Spline: wavelength (nm) -> position, keyed by wavelength. shared_ptr (custom deleter gsl_spline_free) rather than unique_ptr so FcuCalibration stays a cheaply-copyable value type; gsl_spline itself is not copyable and evaluation is not a hot loop (once per acquisition point), so sharing the underlying spline across copies rather than deep-copying it is the simpler and sufficient choice.

std::shared_ptr<gsl_spline> ps_posToWavelengthSpline

Spline: position -> wavelength (nm), keyed by position.
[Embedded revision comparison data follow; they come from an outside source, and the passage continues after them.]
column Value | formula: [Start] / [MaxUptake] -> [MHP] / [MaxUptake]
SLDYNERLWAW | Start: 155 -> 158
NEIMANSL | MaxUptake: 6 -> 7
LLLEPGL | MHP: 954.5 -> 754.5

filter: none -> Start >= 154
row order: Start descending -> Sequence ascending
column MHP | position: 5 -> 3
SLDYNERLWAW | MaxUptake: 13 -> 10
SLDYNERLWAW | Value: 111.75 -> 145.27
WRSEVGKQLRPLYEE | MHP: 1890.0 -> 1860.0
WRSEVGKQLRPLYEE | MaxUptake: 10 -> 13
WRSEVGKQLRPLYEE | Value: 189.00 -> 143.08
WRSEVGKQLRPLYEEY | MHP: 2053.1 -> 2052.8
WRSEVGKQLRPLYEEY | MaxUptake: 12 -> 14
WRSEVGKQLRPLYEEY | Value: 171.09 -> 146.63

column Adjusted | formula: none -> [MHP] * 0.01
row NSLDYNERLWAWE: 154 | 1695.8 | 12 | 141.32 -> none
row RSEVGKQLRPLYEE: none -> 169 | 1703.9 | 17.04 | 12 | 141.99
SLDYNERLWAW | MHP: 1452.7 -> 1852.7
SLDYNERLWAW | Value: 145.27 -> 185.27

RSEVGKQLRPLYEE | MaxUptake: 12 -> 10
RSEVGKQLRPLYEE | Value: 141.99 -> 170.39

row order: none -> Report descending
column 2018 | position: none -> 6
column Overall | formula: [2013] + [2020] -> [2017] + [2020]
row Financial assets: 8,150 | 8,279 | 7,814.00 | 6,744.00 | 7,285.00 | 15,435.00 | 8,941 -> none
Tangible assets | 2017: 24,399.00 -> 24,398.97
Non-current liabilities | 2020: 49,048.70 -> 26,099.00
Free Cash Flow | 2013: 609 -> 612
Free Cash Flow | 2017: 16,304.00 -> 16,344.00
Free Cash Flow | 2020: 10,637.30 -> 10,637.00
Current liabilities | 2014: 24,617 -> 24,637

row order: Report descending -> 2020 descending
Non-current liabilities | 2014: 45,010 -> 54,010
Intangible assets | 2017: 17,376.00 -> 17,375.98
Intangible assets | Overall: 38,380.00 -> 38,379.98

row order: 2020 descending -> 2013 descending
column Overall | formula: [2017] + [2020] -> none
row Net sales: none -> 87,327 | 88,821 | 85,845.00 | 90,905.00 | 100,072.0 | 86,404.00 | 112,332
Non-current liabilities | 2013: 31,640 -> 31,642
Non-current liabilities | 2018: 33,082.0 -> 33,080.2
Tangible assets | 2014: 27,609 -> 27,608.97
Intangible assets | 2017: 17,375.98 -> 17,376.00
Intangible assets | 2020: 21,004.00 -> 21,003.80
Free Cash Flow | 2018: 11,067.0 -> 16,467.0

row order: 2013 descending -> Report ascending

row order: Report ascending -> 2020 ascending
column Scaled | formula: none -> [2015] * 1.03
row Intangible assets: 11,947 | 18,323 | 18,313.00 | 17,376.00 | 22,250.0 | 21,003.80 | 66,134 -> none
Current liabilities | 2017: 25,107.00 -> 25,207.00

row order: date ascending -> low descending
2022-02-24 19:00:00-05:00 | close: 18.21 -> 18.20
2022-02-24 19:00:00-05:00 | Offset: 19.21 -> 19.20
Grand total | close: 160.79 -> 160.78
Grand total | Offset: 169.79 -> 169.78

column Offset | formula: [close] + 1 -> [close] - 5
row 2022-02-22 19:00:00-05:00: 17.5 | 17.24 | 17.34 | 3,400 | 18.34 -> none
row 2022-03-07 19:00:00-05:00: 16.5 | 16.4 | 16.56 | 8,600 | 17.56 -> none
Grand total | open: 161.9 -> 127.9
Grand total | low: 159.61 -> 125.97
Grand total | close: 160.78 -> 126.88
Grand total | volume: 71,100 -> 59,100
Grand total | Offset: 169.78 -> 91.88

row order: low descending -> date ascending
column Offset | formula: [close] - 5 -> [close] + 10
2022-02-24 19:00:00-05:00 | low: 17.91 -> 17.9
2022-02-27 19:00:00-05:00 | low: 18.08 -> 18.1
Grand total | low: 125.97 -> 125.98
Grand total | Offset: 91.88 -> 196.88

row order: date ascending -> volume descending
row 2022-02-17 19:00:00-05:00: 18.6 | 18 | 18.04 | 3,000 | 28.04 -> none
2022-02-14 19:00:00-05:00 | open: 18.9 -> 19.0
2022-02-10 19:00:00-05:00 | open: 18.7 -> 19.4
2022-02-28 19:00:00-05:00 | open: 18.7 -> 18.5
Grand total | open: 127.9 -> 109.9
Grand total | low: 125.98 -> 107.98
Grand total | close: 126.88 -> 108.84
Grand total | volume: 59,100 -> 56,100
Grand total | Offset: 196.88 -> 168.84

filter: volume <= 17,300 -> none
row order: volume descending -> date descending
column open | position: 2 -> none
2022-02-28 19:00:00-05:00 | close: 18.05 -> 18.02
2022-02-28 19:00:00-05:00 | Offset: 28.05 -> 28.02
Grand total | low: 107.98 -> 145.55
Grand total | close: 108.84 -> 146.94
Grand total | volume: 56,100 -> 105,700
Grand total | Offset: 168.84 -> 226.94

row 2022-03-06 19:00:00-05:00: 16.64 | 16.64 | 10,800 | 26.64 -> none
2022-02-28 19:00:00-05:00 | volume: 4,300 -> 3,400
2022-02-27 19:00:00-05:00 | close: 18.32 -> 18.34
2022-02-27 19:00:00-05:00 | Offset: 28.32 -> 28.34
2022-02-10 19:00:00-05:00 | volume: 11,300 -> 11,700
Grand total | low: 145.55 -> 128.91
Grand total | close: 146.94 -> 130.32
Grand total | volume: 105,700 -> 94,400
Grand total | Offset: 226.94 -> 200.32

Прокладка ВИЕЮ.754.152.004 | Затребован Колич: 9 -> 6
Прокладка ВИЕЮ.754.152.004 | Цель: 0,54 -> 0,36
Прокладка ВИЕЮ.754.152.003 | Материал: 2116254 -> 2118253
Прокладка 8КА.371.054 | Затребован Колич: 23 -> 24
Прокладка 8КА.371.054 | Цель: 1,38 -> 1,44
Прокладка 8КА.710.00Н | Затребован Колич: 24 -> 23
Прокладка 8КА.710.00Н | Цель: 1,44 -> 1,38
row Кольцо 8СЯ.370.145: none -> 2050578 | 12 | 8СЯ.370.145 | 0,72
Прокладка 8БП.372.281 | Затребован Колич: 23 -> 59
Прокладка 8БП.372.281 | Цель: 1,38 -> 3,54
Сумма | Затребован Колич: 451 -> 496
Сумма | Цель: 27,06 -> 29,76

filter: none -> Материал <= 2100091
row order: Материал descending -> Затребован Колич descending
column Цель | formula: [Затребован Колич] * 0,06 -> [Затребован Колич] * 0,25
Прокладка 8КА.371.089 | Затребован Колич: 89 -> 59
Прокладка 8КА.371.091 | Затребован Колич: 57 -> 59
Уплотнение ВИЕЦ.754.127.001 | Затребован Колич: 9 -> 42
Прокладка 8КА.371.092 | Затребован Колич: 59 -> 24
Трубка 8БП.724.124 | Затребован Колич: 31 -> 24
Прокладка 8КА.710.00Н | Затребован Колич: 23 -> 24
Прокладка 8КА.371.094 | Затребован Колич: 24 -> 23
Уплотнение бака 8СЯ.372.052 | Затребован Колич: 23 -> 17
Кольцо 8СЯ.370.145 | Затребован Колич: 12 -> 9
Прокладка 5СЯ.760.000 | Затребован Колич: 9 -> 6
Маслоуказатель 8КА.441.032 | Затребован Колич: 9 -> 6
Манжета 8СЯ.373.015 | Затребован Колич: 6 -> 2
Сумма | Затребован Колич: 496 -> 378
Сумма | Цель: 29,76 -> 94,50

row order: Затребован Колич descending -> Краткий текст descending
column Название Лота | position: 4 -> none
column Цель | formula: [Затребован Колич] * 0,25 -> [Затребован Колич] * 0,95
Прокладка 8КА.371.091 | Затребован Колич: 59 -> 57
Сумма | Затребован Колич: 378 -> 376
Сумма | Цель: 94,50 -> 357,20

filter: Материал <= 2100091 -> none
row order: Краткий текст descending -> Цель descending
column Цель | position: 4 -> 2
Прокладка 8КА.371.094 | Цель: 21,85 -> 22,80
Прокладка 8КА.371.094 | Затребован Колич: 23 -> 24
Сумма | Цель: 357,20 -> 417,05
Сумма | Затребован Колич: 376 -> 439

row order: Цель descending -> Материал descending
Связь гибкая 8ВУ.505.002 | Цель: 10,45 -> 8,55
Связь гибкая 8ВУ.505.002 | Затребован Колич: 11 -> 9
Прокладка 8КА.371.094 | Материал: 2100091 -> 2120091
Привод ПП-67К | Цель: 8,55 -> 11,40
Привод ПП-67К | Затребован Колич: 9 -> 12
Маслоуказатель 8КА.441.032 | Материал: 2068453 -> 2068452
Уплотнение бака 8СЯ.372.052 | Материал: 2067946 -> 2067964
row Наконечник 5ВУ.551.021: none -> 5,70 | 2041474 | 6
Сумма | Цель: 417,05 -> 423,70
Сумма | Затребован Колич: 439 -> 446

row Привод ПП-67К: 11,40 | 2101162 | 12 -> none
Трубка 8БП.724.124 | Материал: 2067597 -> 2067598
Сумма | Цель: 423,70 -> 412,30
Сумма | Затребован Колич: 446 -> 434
double d_splineWavelengthMin = {0.0}
double d_splineWavelengthMax = {0.0}
double d_splinePosMin = {0.0}
double d_splinePosMax = {0.0}
struct PhysicalParams

Physical scheme parameters, named and grouped exactly as the forward-map formula (see the .cpp) consumes them.

Public Members

BC::FcuCal::CrystalType crystal = {BC::FcuCal::CrystalType::BBO}
double cutAngleDeg = {0.0}
double temperature = {293.0}
double linearOffsetMm = {0.0}
double angleOffsetDeg = {0.0}
double screwPitchMm = {1.0}
double leverLengthMm = {0.0}
double motorResolution = {1.0}
bool invert = {false}
enum class BC::FcuCal::Scheme

Which tuning-curve model a FcuCalibration was assembled from.

Values:

enumerator Physical

Best-effort Type-I SHG phase-match + sine-bar mechanics.

enumerator Polynomial

Imported forward/inverse coefficient lists (Horner evaluation).

enumerator Spline

Imported (wavelength, position) point table (GSL monotone splines).

enum class BC::FcuCal::CrystalType

Doubling-crystal species supported by the Physical scheme; picks the Sellmeier equations used for the phase-match calculation.

Values:

enumerator BBO

Beta barium borate (Eimerl 1987 Sellmeier).

enumerator KDP

Potassium dihydrogen phosphate (Zernike 1964 Sellmeier).